(The data):

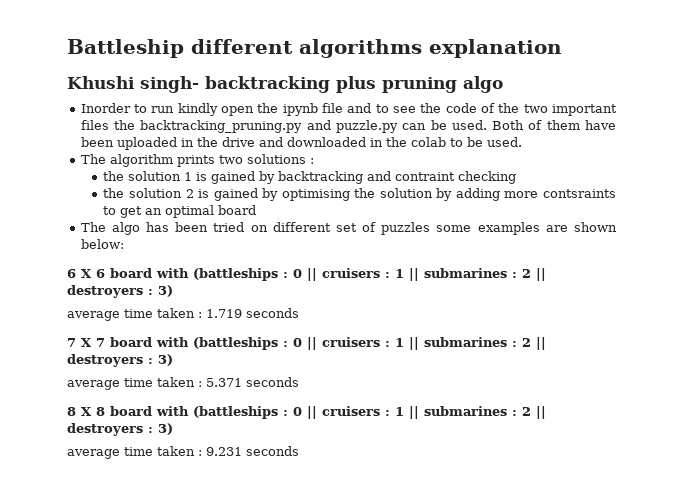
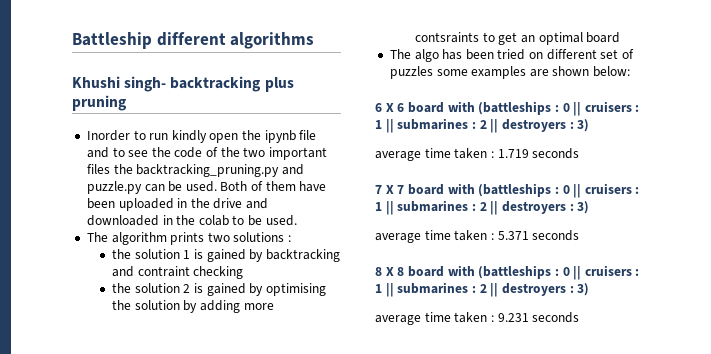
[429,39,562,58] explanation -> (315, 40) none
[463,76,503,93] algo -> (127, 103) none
* * *
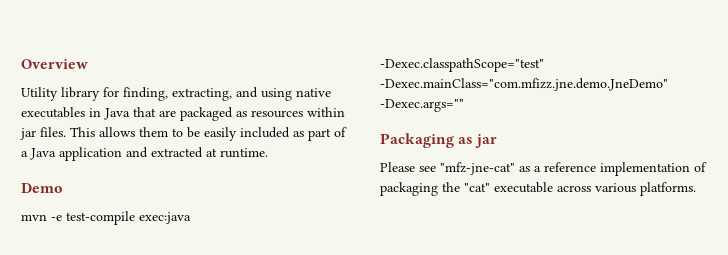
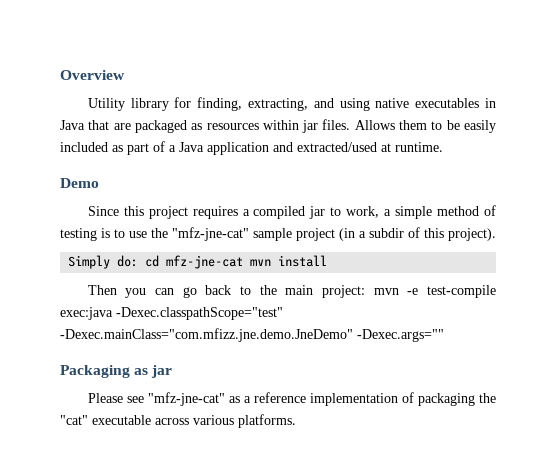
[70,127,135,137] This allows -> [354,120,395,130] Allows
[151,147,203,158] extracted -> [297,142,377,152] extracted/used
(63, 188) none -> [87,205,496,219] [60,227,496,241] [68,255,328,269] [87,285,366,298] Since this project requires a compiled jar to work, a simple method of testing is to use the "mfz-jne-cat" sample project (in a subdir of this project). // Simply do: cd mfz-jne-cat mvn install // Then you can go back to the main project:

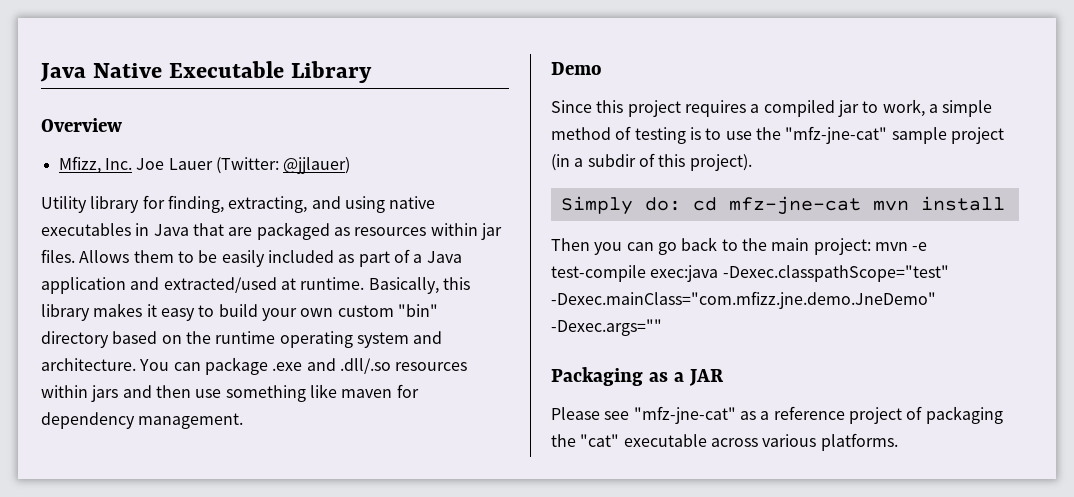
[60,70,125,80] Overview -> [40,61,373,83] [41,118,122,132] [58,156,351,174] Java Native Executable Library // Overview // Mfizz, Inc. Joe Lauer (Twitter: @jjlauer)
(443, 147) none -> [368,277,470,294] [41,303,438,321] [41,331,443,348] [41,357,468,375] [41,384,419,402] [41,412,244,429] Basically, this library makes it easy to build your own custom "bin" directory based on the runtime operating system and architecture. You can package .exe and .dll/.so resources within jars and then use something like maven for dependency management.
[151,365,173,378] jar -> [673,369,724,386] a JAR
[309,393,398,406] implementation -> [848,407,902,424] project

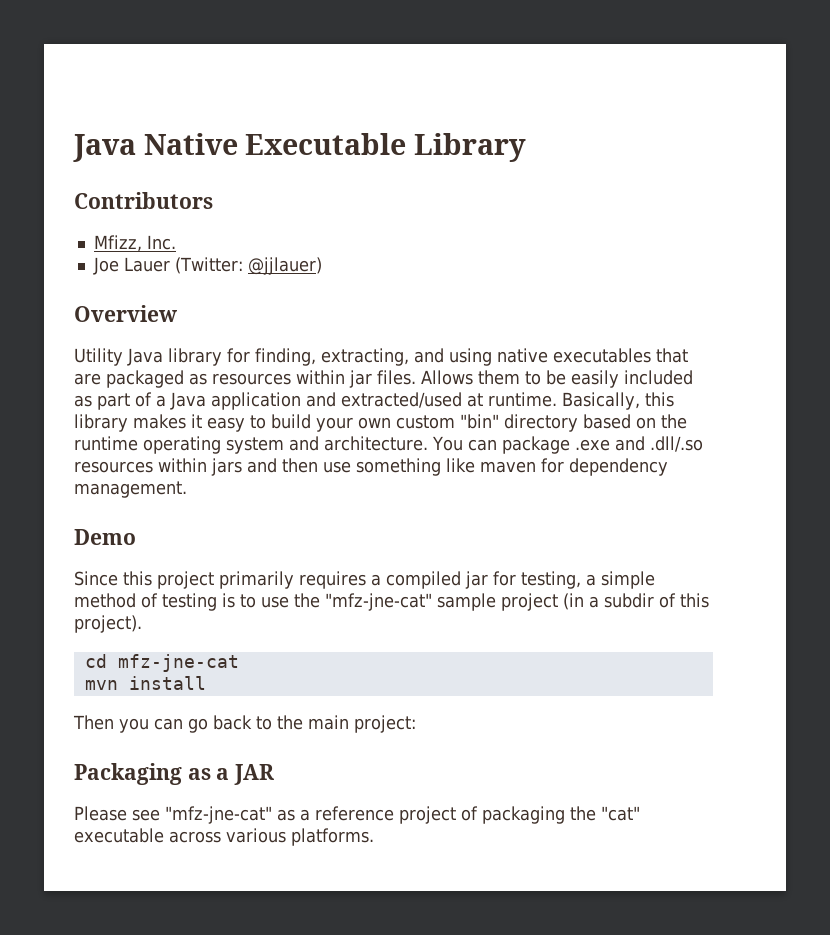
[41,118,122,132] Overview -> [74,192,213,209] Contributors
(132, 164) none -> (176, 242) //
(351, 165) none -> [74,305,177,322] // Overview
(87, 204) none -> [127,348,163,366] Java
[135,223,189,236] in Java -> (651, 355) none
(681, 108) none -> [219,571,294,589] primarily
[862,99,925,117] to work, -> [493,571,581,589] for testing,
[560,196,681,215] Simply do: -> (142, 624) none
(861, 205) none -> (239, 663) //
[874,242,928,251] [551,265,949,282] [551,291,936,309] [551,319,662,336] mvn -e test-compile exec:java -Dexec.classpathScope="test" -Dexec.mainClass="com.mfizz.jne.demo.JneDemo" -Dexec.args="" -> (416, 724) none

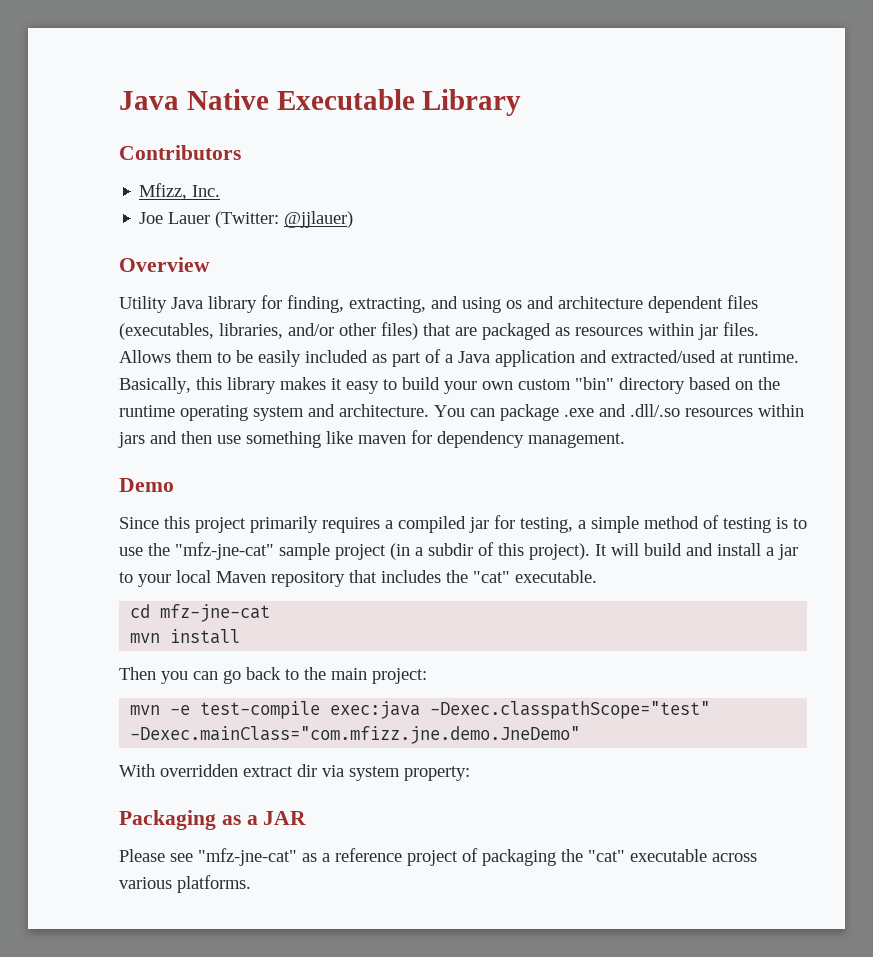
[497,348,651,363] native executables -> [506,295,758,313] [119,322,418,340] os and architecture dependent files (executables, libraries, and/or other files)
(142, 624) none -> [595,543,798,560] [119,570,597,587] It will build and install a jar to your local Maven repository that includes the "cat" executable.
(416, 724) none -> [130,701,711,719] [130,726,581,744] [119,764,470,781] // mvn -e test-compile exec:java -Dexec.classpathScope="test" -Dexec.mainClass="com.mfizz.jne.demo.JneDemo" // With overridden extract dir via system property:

(What the exercise asks):
Return every line above that contains the word "Overview".

(Answer below):
[60,70,125,80] Overview -> [40,61,373,83] [41,118,122,132] [58,156,351,174] Java Native Executable Library // Overview // Mfizz, Inc. Joe Lauer (Twitter: @jjlauer)
[41,118,122,132] Overview -> [74,192,213,209] Contributors
(351, 165) none -> [74,305,177,322] // Overview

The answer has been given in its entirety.